What was Thomas Edison ‘s favorite dish? Just a mile away, he had an industry producing over 2,900 patents of the world’s first electrical appliances, while his wife received international scientists and other inventors. Did the Edison houseguests, like Madame Currie or Eastman (Kodak) try the famous mushroom soup? Edison’s daughter, who also lived in nearby Llewellyn Park in a fairytale inspired rustic French Style Castle, affrescoed with madrigal scenes, did she take her kids to Pals for hotdogs? Or her brother Governor Edison, who lived next door in his Buckingham Palace inspired stone mansion? Of course!!
Pals Tap Room was a favorite spot for the local industrial age millionaires, who ventured over the Mountain at Eagle Rock to enjoy local grilled fare, while hobnobbing with other celebrities. They came to enjoy the view of the dawning of the new world, the spectacle of the skyscrapers rising in the distance, illuminated by Mr. Edison’s miraculous invention of electric lights. Guests from the nearby five star Hotel Montclair, (now the site of the Rockcliffe) would venture to Pals for the famous grilled meats and mushroom specialties. Montclair and Llewellyn Park, perhaps the wealthiest neighborhoods in the world at that moment, lay just at the foot of the hill. At that time, the roster of names was said to be like opening one’s medicine cabinet….Colgate, Yardley, Wilkenson, Merck and then there were the Sinclairs, the Goodyears, Auchinclosses and Roosevelts, many of whom enjoyed cruises together on luxury liners or trips to nightclubs in Bermuda, some “hot spots” designed by the very same internationally famous nightclub designers of Pals Tap Room.
When a friend of mine’s grandfather who invented the homogenization of milk dined at Pals, he demanded that his butter be brought to the table chilled in bowls of ice. He also had a concern about secretly being served garlic. The chef would have to come out of the kitchen to promise him that there was no garlic whatsoever anywhere. Another friend’s dad who lived at Undercliffe Road had a direct hotline going between his butler and Pals’ hamburger grill all hours of the night.
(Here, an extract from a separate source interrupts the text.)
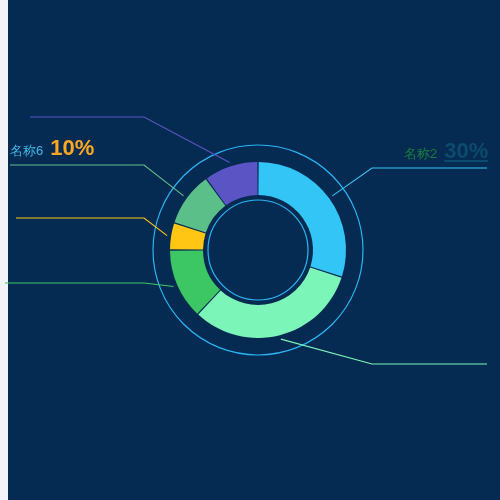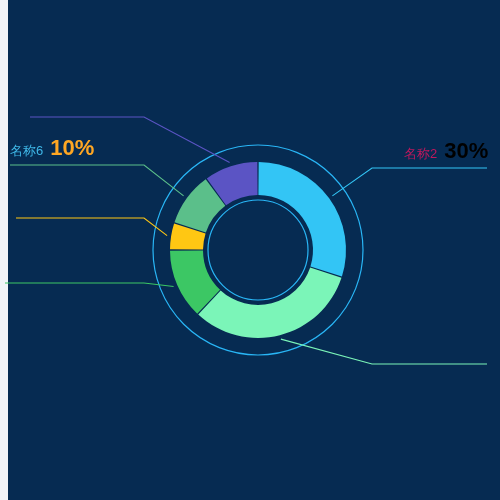"名称2" span.name { color: #be185d -> #15803d }
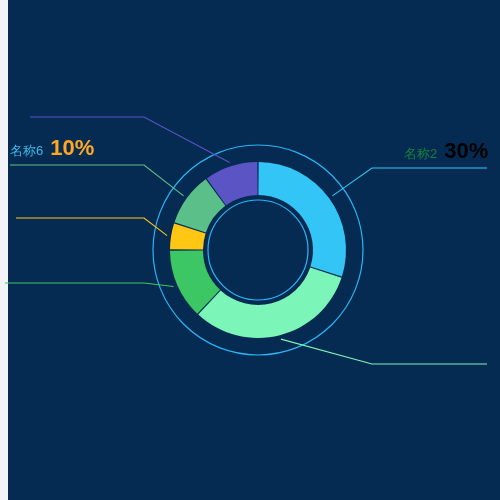"30%" span.val { color: #000000 -> #0c4a6e; text-decoration: none -> underline }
Pals’ clients were among the wealthiest people in the world at that point in history.
My grandparents stopped in frequently and my mother and father went on dates there. From the Tap Room’s windows, you could see the Golf Club, the Holmes Estate, now Mayfair Farms, and the Holmes’s riding rink, now Whole Foods and Kmart. These were the last drops of our local fox hunt countryside, before suburbia moved in and the wealthy country estates moved farther west, to the Morris County horse country.
Who would entertain these fine industrial revolution figureheads and New York City millionaires? Henny Youngman, Jay Mills, George Brown and none other than Liberace, who was discovered at Pals! His baby grand with a brass plaque remains as the focal point of the Tap Room’s bygone glamour. Pals Cabin’s founders, the Horn Family, discovered Liberace, who had started off as their children’s piano teacher. I remember Mrs. Horn who was an acquaintance of my mother, a tall stylish lady dressed “to the Nines”.
Today, greeting the third and forth generation of Pals loyal regulars is Marty Horn’s great grandson
Mike Dan, a handsome and charming spitting image of Pals Cabin’s founder. History repeats as Pals remains my favorite historic local venue.